Читаем Борьба генерала Корнилова. Август 1917 г. – апрель 1918 г. полностью

Всю ночь шла стрельба в станице; всю ночь переправлялась армия и весь следующий день подбирали и вытаскивали из грязи повозки обоза и артиллерию. Утром большевики атаковали Новодмитриевскую, но с большим уроном были отброшены. И каждый день потом их артиллерия со стороны Григорьевской громила нашу станицу, преимущественно площадь с церковью, где, как всегда, располагался Корнилов с штабом.

В тот же день, 15-го, наш обоз переходил из аула Шенджий в станицу Калужскую, куда прибыл поздно ночью. Раненые и больные весь день лежали в ледяной воде… Смерть витала над лазаретом.

* * *

Мой бронхит свалил меня окончательно. Молодой зауряд-врач, променявший свою мирную профессию на беспокойную и опасную должность ординарца генерала Маркова, милейший Г. Д. Родичев, выслушал меня и, найдя какие-то необыкновенные шумы, смущенно сказал:

– Дело плохо, надо сбегать за доктором…

Но 17-го приехали представители Кубани на совещание по поводу соединения армий. Пришлось подняться. Предварительно беседовал с Корниловым и Романовским. Выяснилось, что части Кубанского отряда «с оказией» прислали доложить, что они подчиняются только генералу Корнилову и, ест их командование и кубанское правительство почему-либо на это не пойдут, то все они перейдут к нам самовольно. Было решено, чтобы не создавать опасных прецедентов и не подрывать принципов дисциплины, побудить кубанские власти к мирному и добровольному соглашению.

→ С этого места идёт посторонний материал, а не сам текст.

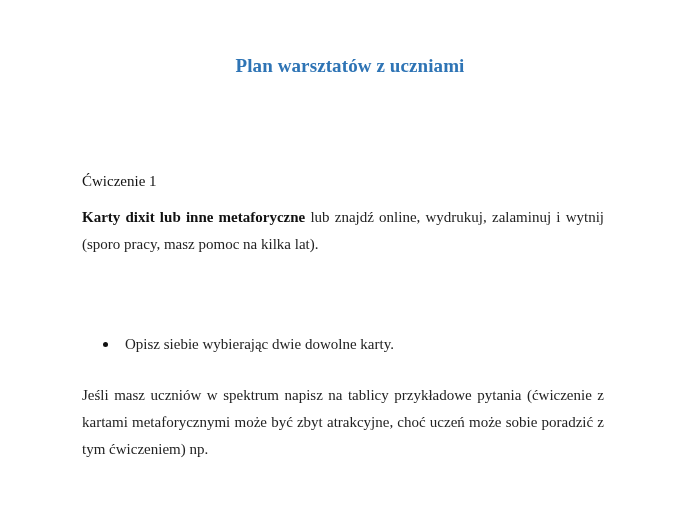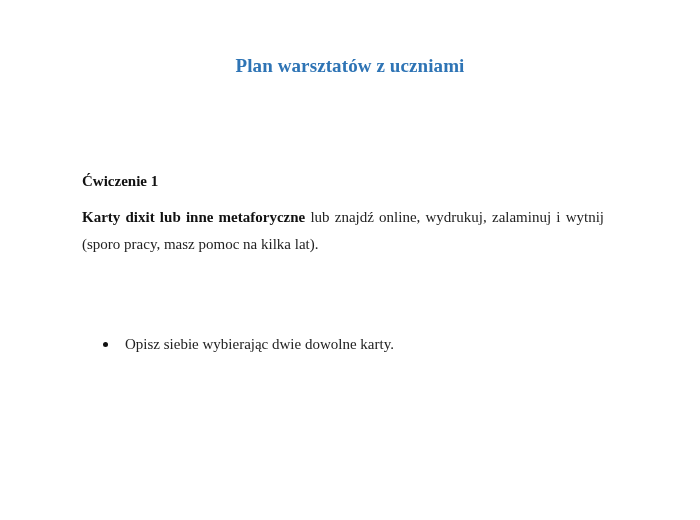"Ćwiczenie 1" .exercise { font-weight: bold -> normal }
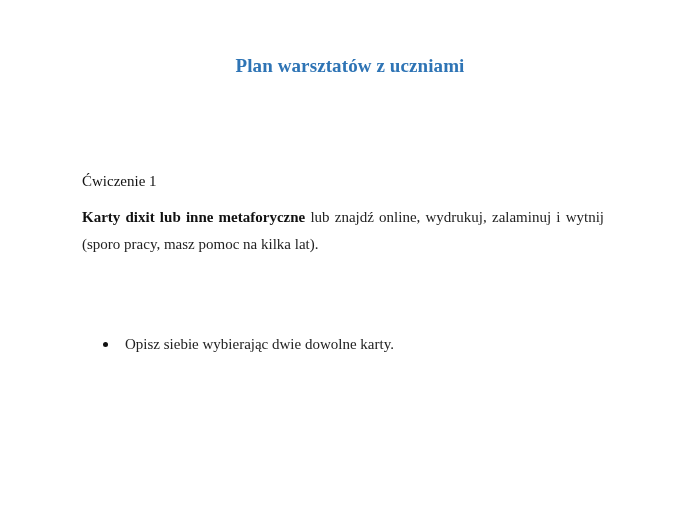"Jeśli masz uczniów w spektrum" div.para { html: none -> <div>Jeśli masz uczniów w spektrum napisz na tablicy przykładowe pytania (ćwiczenie z kartami metaforycznymi może być zbyt atrakcyjne, choć uczeń może sobie poradzić z tym ćwiczeniem) np.</div> }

Приехали – атаман, полковник Филимонов, генерал Покровский, председатель и товарищ председателя законодательной рады Рябовол и Султан-Шахим-Гирей, председатель правительства Быч – люди которые суждено было впоследствии много времени еще играть большую роль в трагических судьбах Кубани.

Начались томительно долгие нудные разговоры, к которых одна сторона вынуждена была доказывать элементарные основы военной организации, другая в противовес выдвигала такие аргументы, как «конституция суверенной Кубани», необходимость «автономной армии», как опоры правительства и т. д. Они не договаривали еще одного своего мотива – страха перед личностью Корнилова: как бы вместе с Кубанским отрядом он не поглотил и их призрачную власть, за которую они так цепко держались. Этот страх сквозил в каждом слове. На нас после суровой, жестокой и простой обстановки похода и боя от этого совещания вновь повеяло чем то старым, уже, казалось, похороненным, напомнившим лето 1917 года – с бесконечными дебатами революционной демократии, доканчивавшей разложение армии. Зиму в Новочеркасске и Ростове – с разговорами донского правительства, дум и советов, подготовлявшими вступление на Дон красных войск Сиверса… А за стеною жизнь, настоящая жизнь уже напоминала о себе громким треском рвавшихся на площади и возле дома гранат.

Нелепый спор продолжался.

Корнилов заявил категорически, что он не согласен командовать «автономными» армиями, и пусть в таком случае выбирают другого.

Кубанское правительство согласилось, наконец, на соединение армий, но устами Быча заявило, что оно устраняется от дальнейшего участия в работе и снимаег с себя всякую ответственность за последствия.

Корнилов вспылил и, ударяя по столу пальцем с надетым на нем перстнем – его характерный жест – сказал:

– Ну нет! Вы не смеете уклоняться. Вы обязаны работать и помогать всеми средствами командующему армией.

Жизнь настойчиво возвращала совещание к суровой действительности: задрожали стены, зазвенели стекла; возле нашего дома разорвалось несколько гранат; одна забрызгала грязью окна, другая разбила ворота…

Кубанские представители – попросили разрешения переговорить между собой. Мы вышли в другую комнату, и» набросав там проект договора, послали его кубанцам.